Da das gegenständliche Beschwerdeverfahren mit dem Einlangen der als Beschwerdezurückziehung zu qualifizierenden Erklärung endgültig rechtskräftig entschieden ist, war die Einstellung des Verfahrens auszusprechen.

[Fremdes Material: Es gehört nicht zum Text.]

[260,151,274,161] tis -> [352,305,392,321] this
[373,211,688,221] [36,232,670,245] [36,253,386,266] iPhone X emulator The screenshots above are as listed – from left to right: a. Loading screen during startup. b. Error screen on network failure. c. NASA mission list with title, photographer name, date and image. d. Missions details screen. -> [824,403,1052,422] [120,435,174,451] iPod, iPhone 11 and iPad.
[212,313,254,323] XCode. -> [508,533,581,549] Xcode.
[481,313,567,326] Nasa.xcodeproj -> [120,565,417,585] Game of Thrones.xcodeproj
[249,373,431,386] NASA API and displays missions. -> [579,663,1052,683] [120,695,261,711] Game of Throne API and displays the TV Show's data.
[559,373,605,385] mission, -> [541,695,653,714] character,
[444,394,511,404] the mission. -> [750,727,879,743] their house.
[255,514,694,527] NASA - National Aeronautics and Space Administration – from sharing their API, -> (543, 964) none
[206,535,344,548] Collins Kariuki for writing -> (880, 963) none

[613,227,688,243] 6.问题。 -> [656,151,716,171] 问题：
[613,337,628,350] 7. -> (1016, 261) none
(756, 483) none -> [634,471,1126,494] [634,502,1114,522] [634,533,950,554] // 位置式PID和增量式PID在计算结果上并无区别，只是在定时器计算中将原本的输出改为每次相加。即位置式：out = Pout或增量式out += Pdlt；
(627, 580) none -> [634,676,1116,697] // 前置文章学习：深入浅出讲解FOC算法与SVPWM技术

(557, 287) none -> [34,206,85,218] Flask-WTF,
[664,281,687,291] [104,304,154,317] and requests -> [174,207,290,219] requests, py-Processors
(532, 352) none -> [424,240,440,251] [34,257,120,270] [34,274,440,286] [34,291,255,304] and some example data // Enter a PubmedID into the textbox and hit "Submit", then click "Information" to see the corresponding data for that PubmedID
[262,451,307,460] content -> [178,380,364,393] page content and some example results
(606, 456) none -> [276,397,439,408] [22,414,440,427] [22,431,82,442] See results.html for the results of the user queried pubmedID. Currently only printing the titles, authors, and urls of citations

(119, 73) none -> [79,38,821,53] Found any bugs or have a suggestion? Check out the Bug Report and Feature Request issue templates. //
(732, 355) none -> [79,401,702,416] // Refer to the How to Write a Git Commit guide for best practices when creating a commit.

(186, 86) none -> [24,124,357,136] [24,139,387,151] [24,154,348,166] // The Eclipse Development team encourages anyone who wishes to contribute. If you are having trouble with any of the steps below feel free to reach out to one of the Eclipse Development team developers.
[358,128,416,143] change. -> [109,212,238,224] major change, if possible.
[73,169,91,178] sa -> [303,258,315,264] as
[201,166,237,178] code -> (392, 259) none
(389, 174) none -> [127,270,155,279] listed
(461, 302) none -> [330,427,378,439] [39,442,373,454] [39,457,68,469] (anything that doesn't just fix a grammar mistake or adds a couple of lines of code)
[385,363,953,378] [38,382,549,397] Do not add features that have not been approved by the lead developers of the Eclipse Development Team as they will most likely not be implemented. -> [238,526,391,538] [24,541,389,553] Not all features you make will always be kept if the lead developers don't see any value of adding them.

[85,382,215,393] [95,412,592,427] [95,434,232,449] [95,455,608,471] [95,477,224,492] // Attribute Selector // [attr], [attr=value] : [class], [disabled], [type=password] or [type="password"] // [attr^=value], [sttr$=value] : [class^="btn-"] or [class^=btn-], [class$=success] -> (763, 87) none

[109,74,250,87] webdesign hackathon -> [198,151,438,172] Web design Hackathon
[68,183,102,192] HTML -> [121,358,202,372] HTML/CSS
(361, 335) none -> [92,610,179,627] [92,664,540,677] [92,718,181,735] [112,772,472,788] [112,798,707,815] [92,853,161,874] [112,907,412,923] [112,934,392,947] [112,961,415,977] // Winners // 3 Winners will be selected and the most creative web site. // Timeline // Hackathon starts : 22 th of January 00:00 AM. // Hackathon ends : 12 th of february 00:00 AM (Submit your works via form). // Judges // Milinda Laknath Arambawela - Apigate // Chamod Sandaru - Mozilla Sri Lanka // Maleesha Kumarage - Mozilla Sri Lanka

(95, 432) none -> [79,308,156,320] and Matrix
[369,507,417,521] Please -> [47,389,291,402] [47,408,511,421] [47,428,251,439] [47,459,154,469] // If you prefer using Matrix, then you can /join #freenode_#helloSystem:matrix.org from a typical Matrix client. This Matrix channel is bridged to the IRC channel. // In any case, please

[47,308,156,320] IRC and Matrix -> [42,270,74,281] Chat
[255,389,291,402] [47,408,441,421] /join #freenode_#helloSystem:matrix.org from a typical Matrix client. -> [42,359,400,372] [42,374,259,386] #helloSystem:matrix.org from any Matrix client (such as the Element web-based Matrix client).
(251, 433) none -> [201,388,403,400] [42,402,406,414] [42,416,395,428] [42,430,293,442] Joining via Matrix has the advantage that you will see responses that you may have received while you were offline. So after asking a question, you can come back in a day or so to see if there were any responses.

Zu B) Unzulässigkeit der Revision:
Gemäß § 25a Abs. 1 VwGG hat das Verwaltungsgericht im Spruch seines Erkenntnisses oder Beschlusses auszusprechen, ob die Revision gemäß Art. 133 Abs. 4 B-VG zulässig ist. Der Ausspruch ist kurz zu begründen. Nach Art. 133 Abs. 4 erster Satz B-VG idF BGBl. I Nr. 51/2012 ist gegen ein Erkenntnis des Verwaltungsgerichtes die Revision zulässig, wenn sie von der Lösung einer Rechtsfrage abhängt, der grundsätzliche Bedeutung zukommt, insbesondere weil das Erkenntnis von der Rechtsprechung des Verwaltungsgerichtshofes abweicht, eine solche Rechtsprechung fehlt oder die zu lösende Rechtsfrage in der bisherigen Rechtsprechung des Verwaltungsgerichtshofes nicht einheitlich beantwortet wird.
Im vorliegenden Fall ist die ordentliche Revision gemäß Art. 133 Abs. 4 B-VG nicht zulässig, weil die Entscheidung nicht von der Lösung einer Rechtsfrage grundsätzlicher Bedeutung abhängt. Denn das Bundesverwaltungsgericht konnte sich bei allen erheblichen Rechtsfragen auf eine ständige Rechtsprechung des Verwaltungsgerichtshofes bzw. auf eine ohnehin klare Rechtslage stützen.